Task directions » Set the listing down exactly; no pictures.

Data to use »
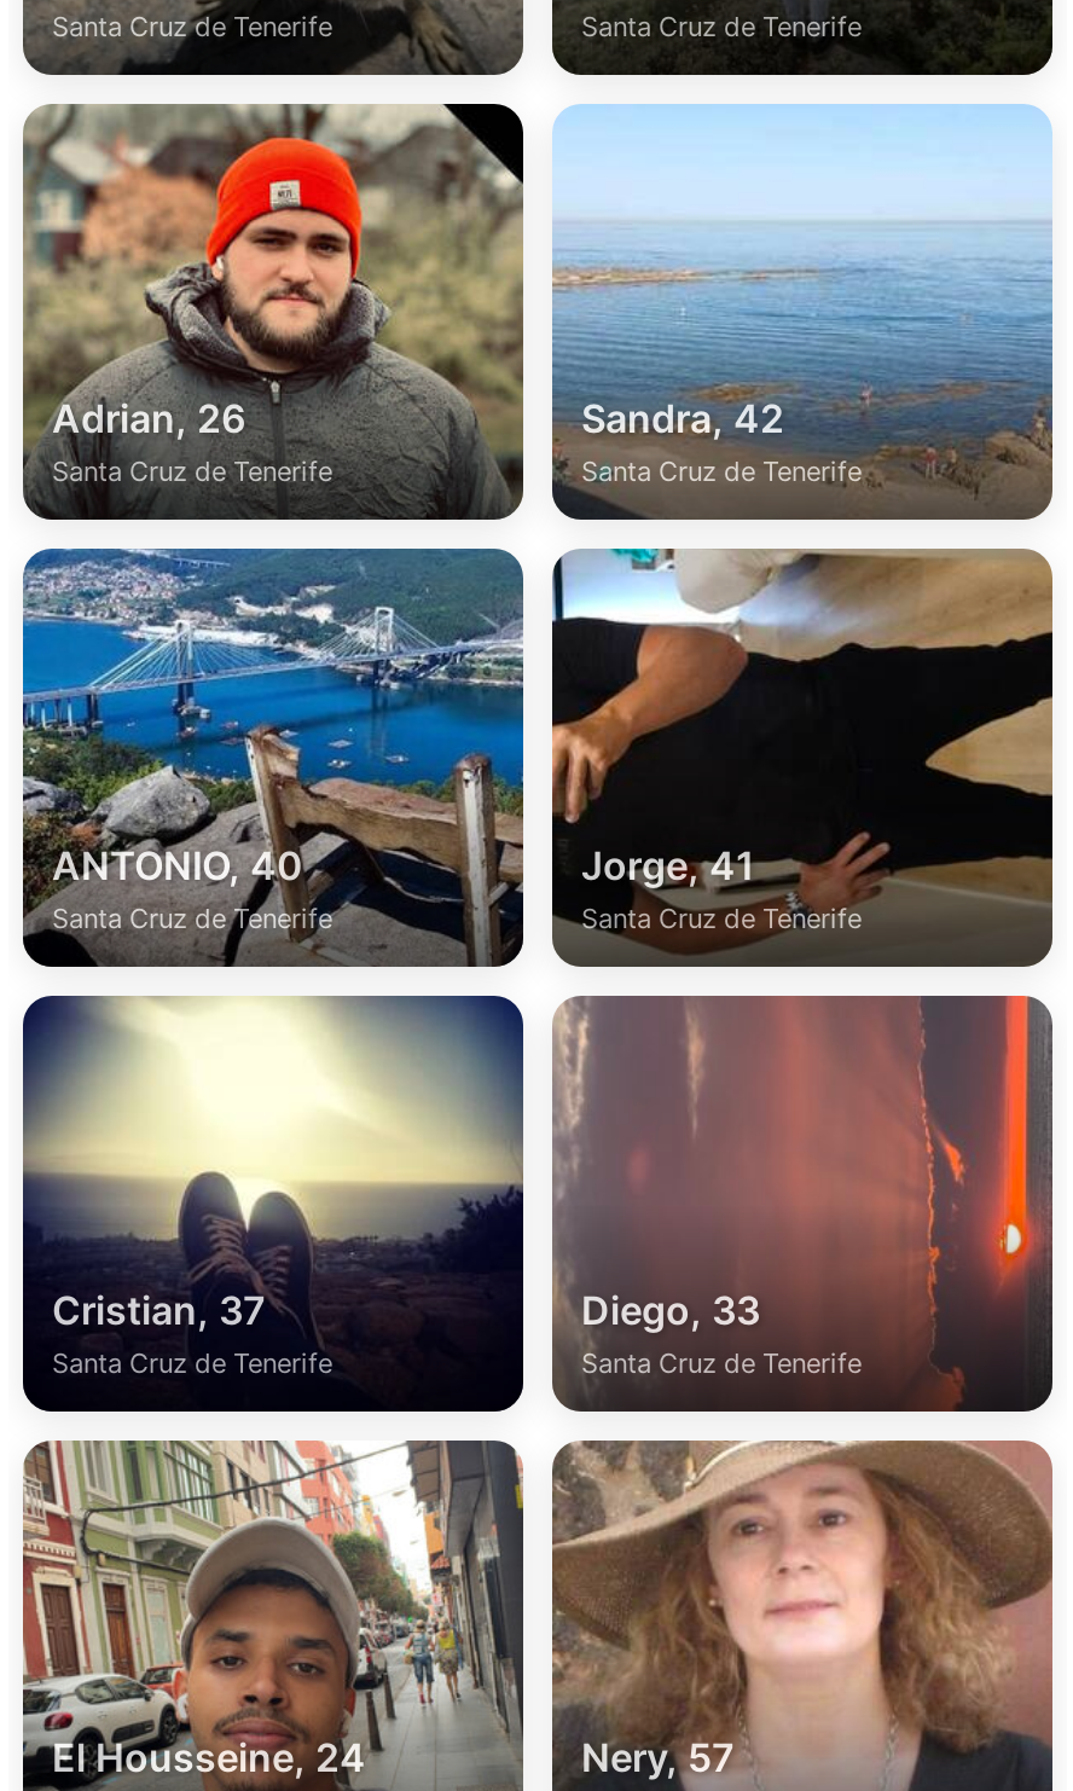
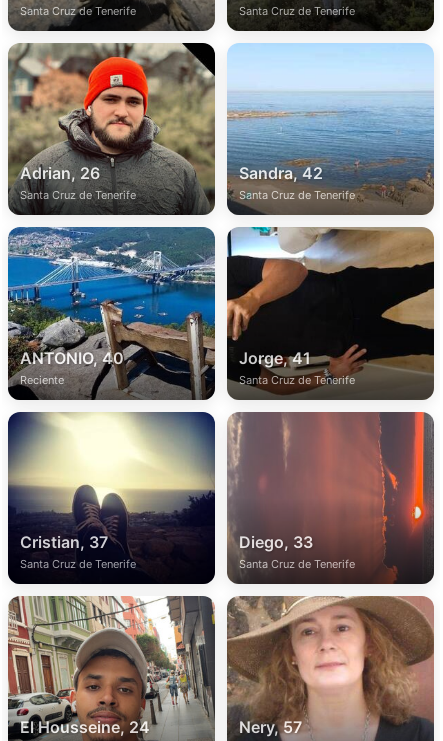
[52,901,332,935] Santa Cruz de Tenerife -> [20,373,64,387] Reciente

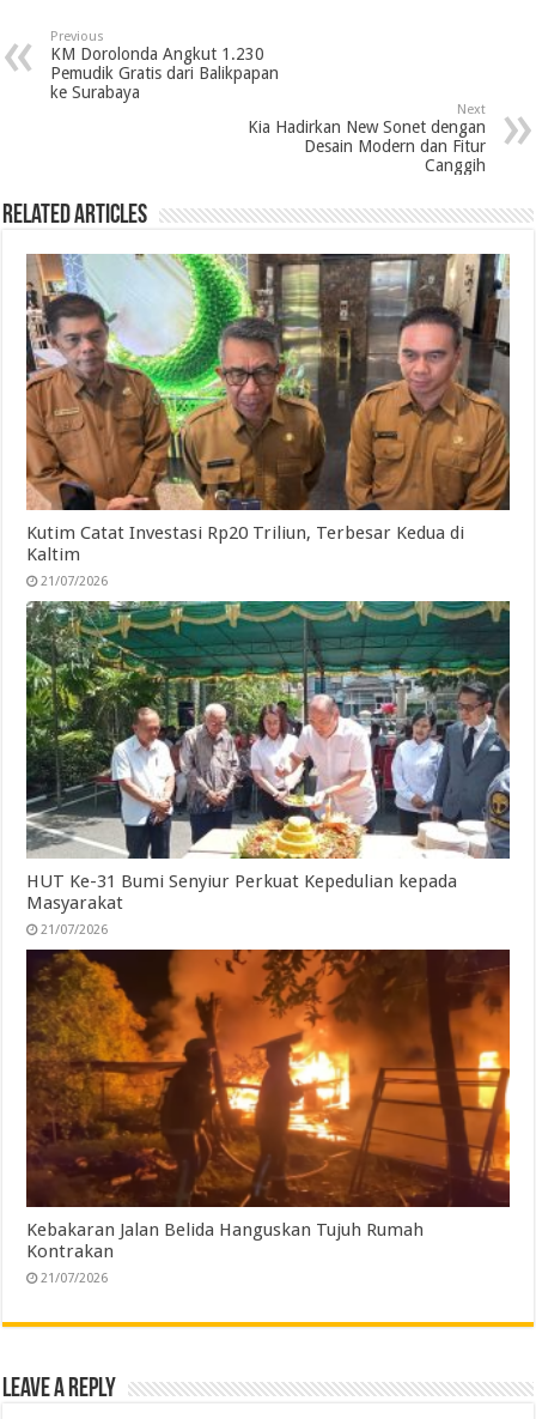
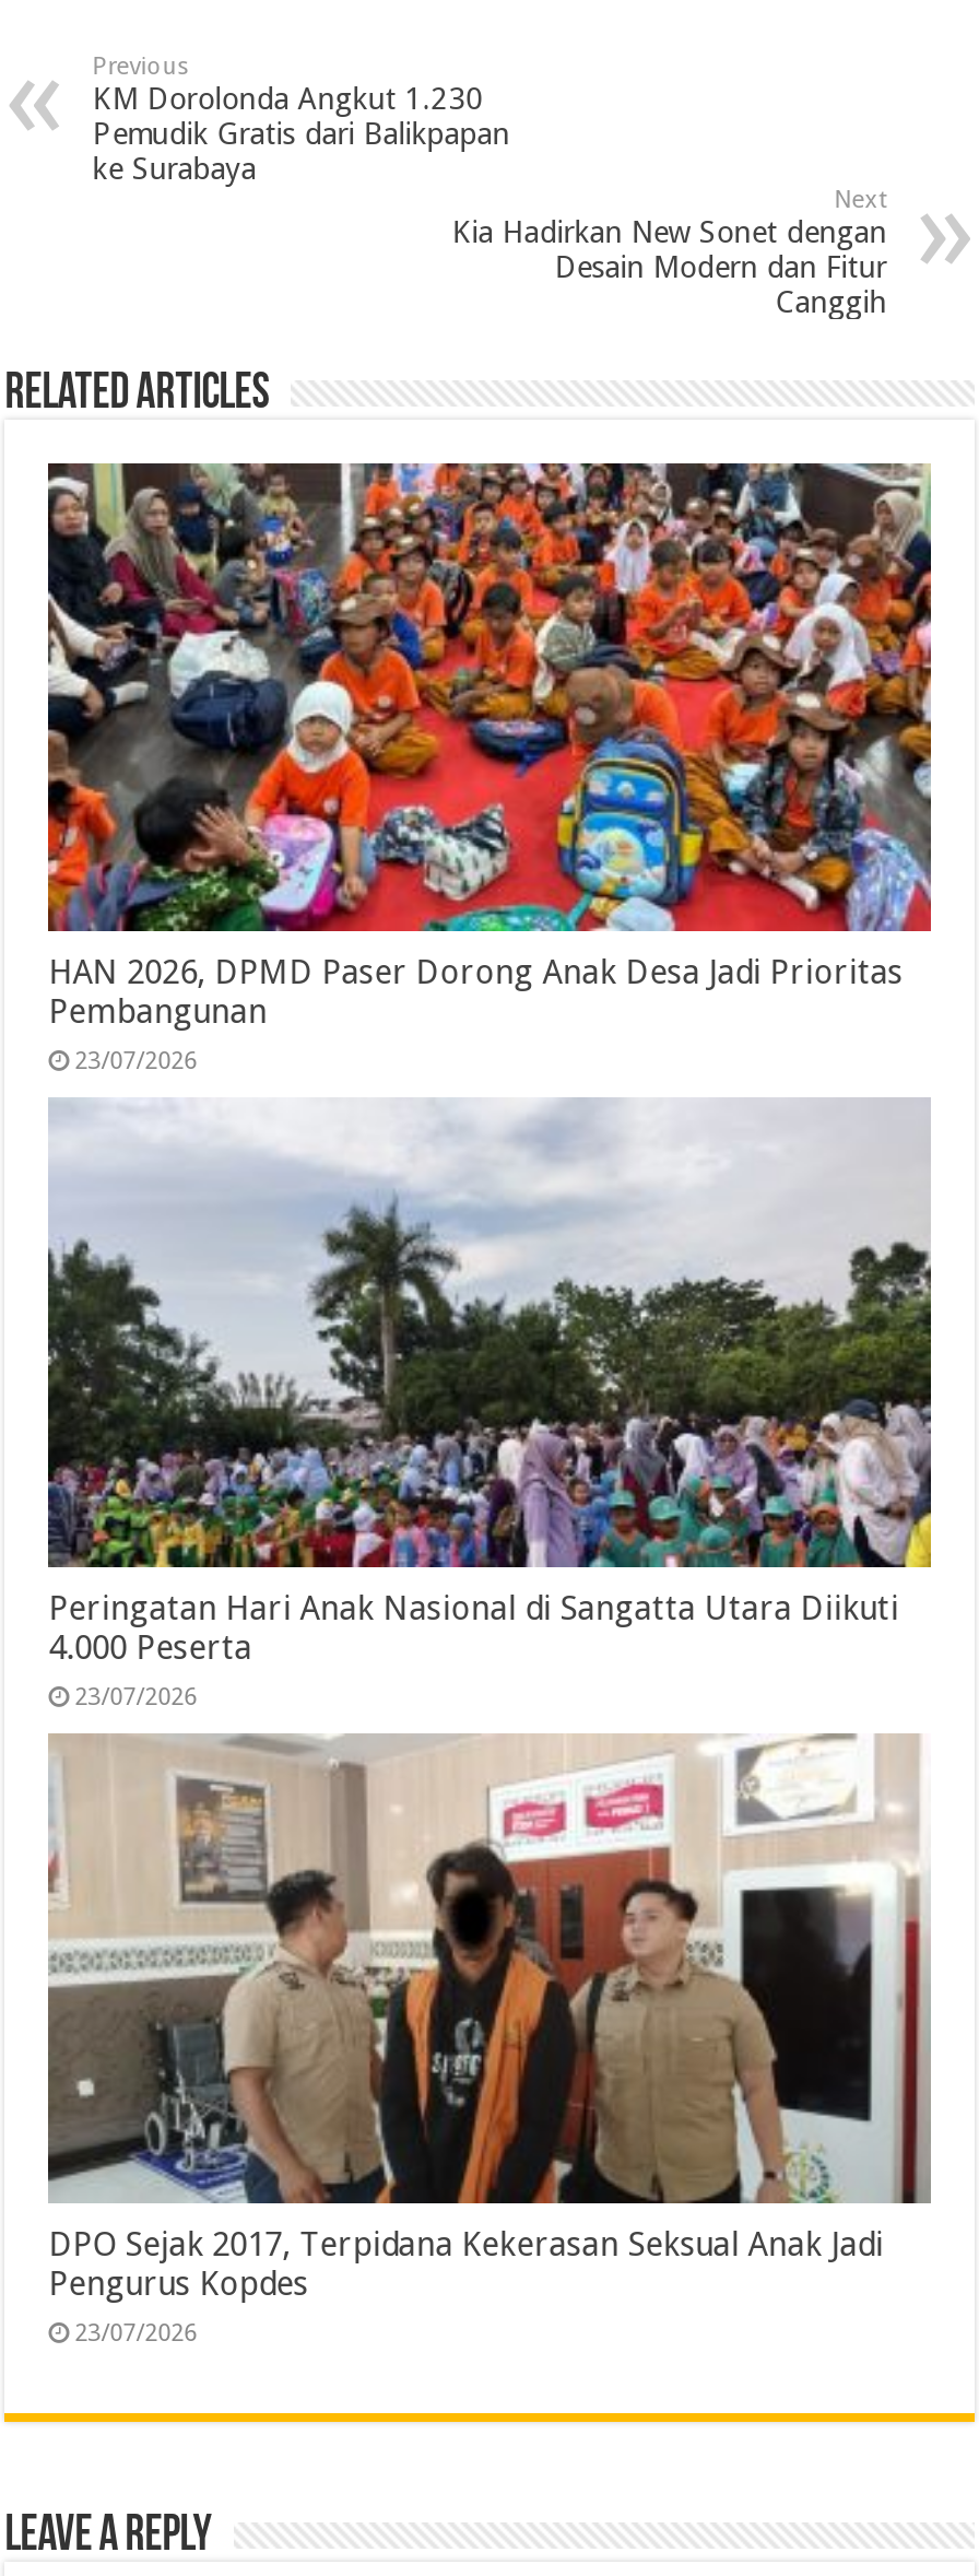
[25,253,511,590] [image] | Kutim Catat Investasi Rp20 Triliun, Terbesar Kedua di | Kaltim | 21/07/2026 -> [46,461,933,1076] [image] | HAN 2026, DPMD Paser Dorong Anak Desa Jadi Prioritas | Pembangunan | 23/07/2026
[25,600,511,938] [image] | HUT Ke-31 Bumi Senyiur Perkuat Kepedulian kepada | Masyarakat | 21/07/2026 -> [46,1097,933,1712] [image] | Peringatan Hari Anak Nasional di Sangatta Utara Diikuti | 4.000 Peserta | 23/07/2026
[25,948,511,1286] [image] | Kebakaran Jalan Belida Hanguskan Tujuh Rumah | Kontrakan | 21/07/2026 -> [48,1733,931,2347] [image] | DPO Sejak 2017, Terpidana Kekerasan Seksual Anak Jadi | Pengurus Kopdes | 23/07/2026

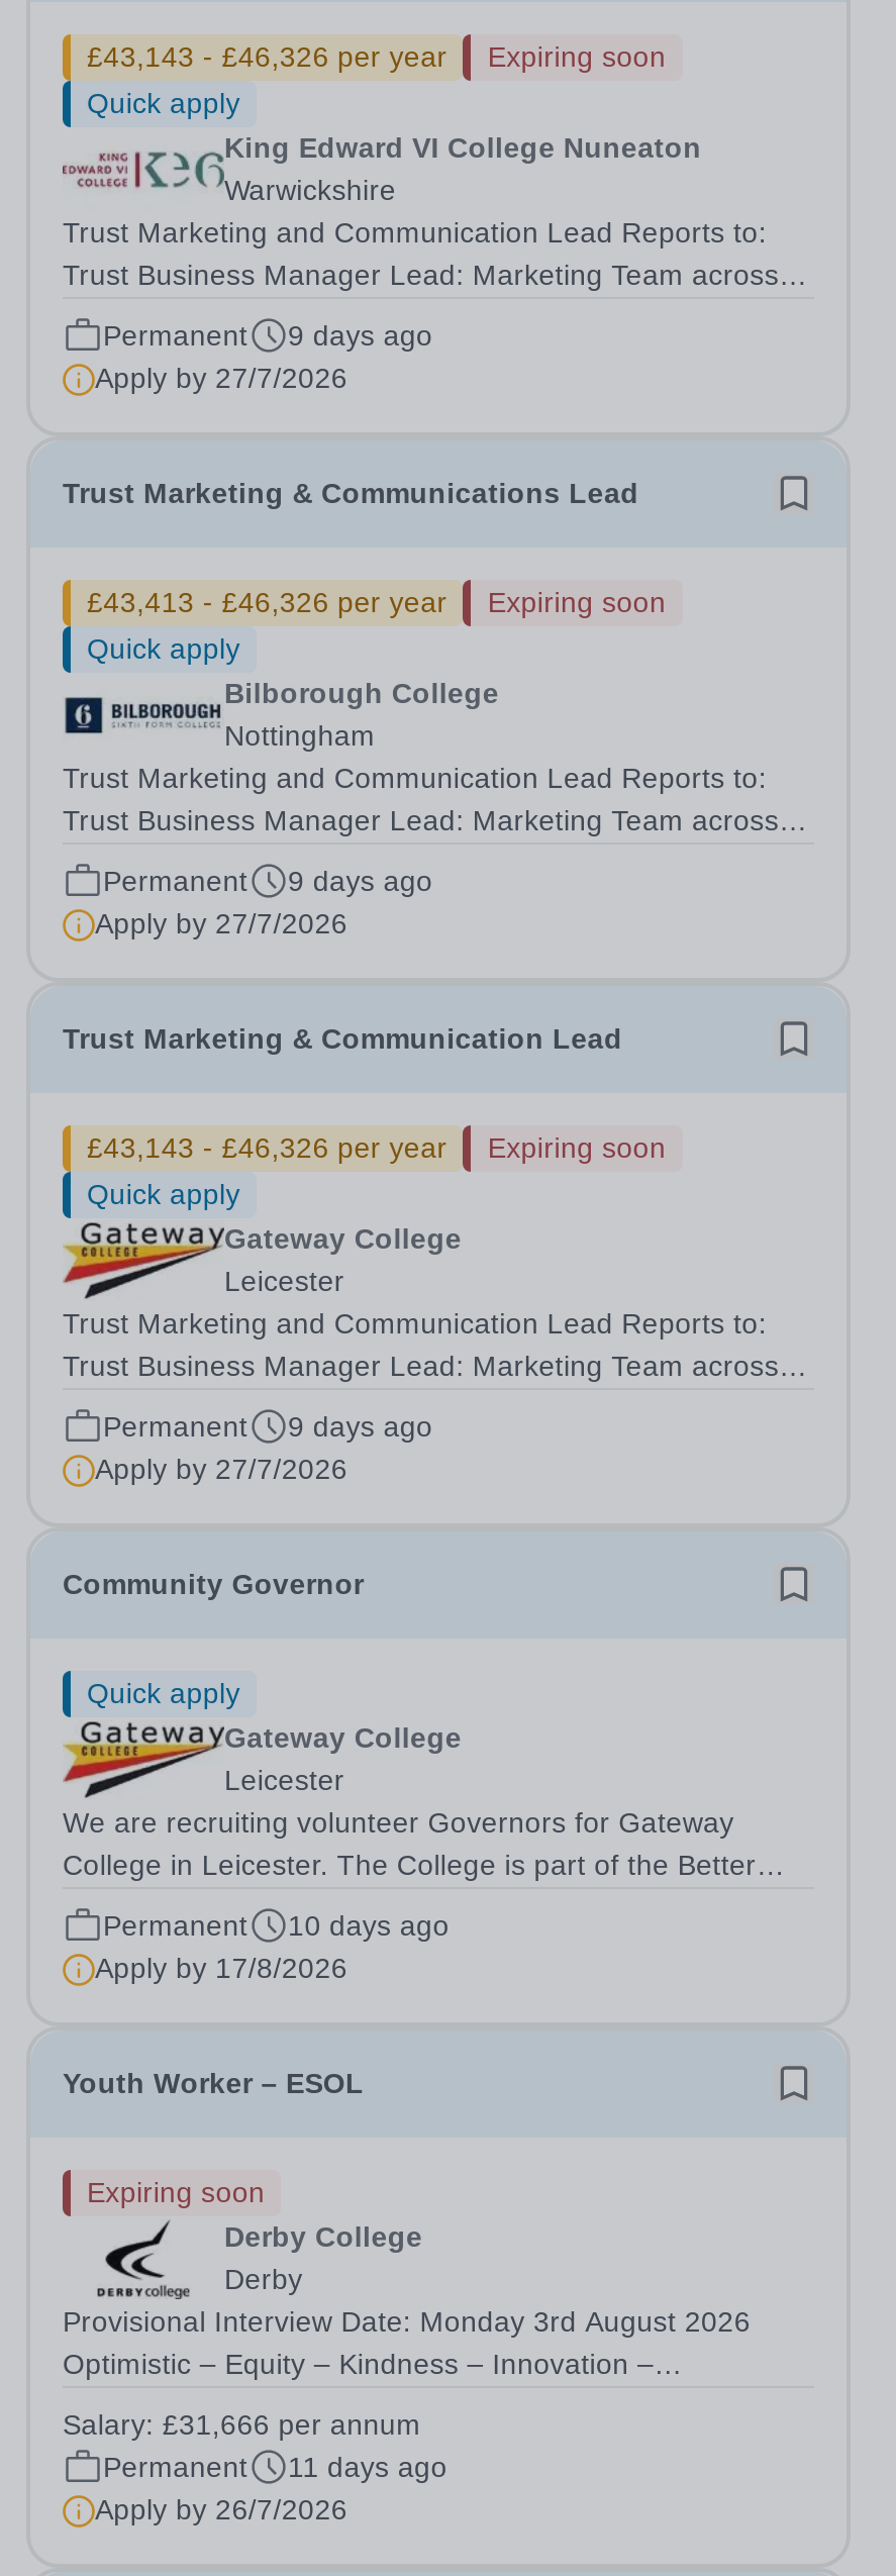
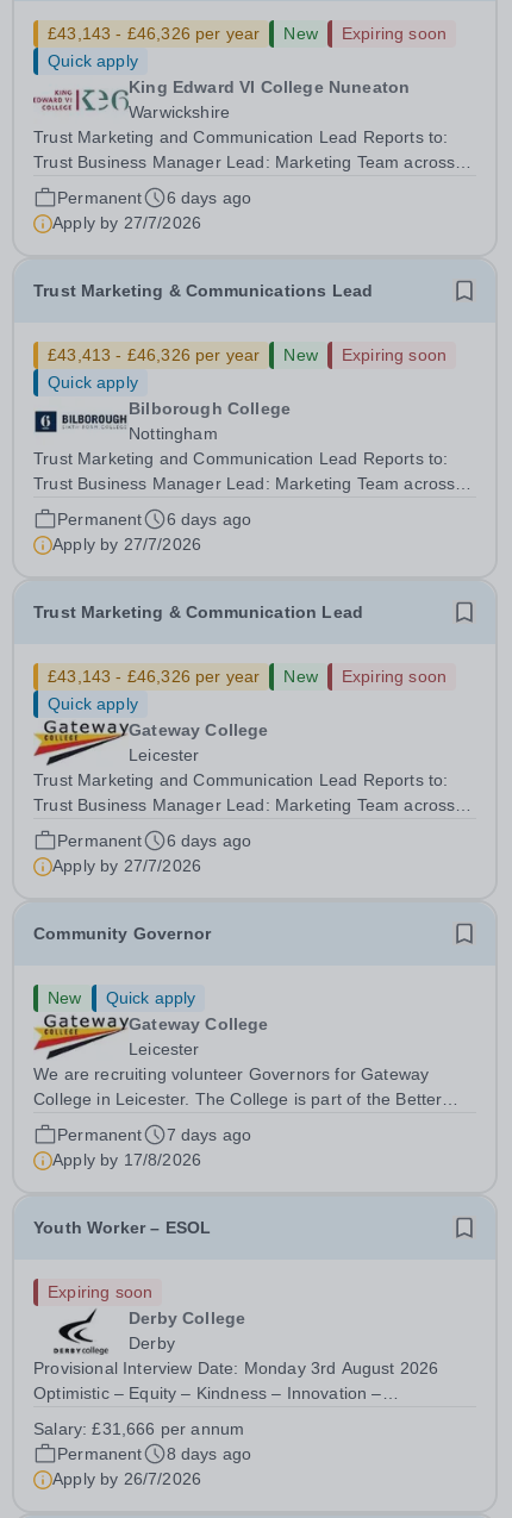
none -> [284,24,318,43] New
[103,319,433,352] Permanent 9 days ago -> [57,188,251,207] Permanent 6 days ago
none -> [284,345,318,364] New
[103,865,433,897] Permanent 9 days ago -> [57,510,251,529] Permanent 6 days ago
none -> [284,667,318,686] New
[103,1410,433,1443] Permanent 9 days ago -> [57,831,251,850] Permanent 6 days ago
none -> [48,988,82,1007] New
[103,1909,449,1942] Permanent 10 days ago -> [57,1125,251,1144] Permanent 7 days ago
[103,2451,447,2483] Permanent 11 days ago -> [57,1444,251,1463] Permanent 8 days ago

Written answer »
[52,901,332,935] Santa Cruz de Tenerife -> [20,373,64,387] Reciente

[25,253,511,590] [image] | Kutim Catat Investasi Rp20 Triliun, Terbesar Kedua di | Kaltim | 21/07/2026 -> [46,461,933,1076] [image] | HAN 2026, DPMD Paser Dorong Anak Desa Jadi Prioritas | Pembangunan | 23/07/2026
[25,600,511,938] [image] | HUT Ke-31 Bumi Senyiur Perkuat Kepedulian kepada | Masyarakat | 21/07/2026 -> [46,1097,933,1712] [image] | Peringatan Hari Anak Nasional di Sangatta Utara Diikuti | 4.000 Peserta | 23/07/2026
[25,948,511,1286] [image] | Kebakaran Jalan Belida Hanguskan Tujuh Rumah | Kontrakan | 21/07/2026 -> [48,1733,931,2347] [image] | DPO Sejak 2017, Terpidana Kekerasan Seksual Anak Jadi | Pengurus Kopdes | 23/07/2026

none -> [284,24,318,43] New
[103,319,433,352] Permanent 9 days ago -> [57,188,251,207] Permanent 6 days ago
none -> [284,345,318,364] New
[103,865,433,897] Permanent 9 days ago -> [57,510,251,529] Permanent 6 days ago
none -> [284,667,318,686] New
[103,1410,433,1443] Permanent 9 days ago -> [57,831,251,850] Permanent 6 days ago
none -> [48,988,82,1007] New
[103,1909,449,1942] Permanent 10 days ago -> [57,1125,251,1144] Permanent 7 days ago
[103,2451,447,2483] Permanent 11 days ago -> [57,1444,251,1463] Permanent 8 days ago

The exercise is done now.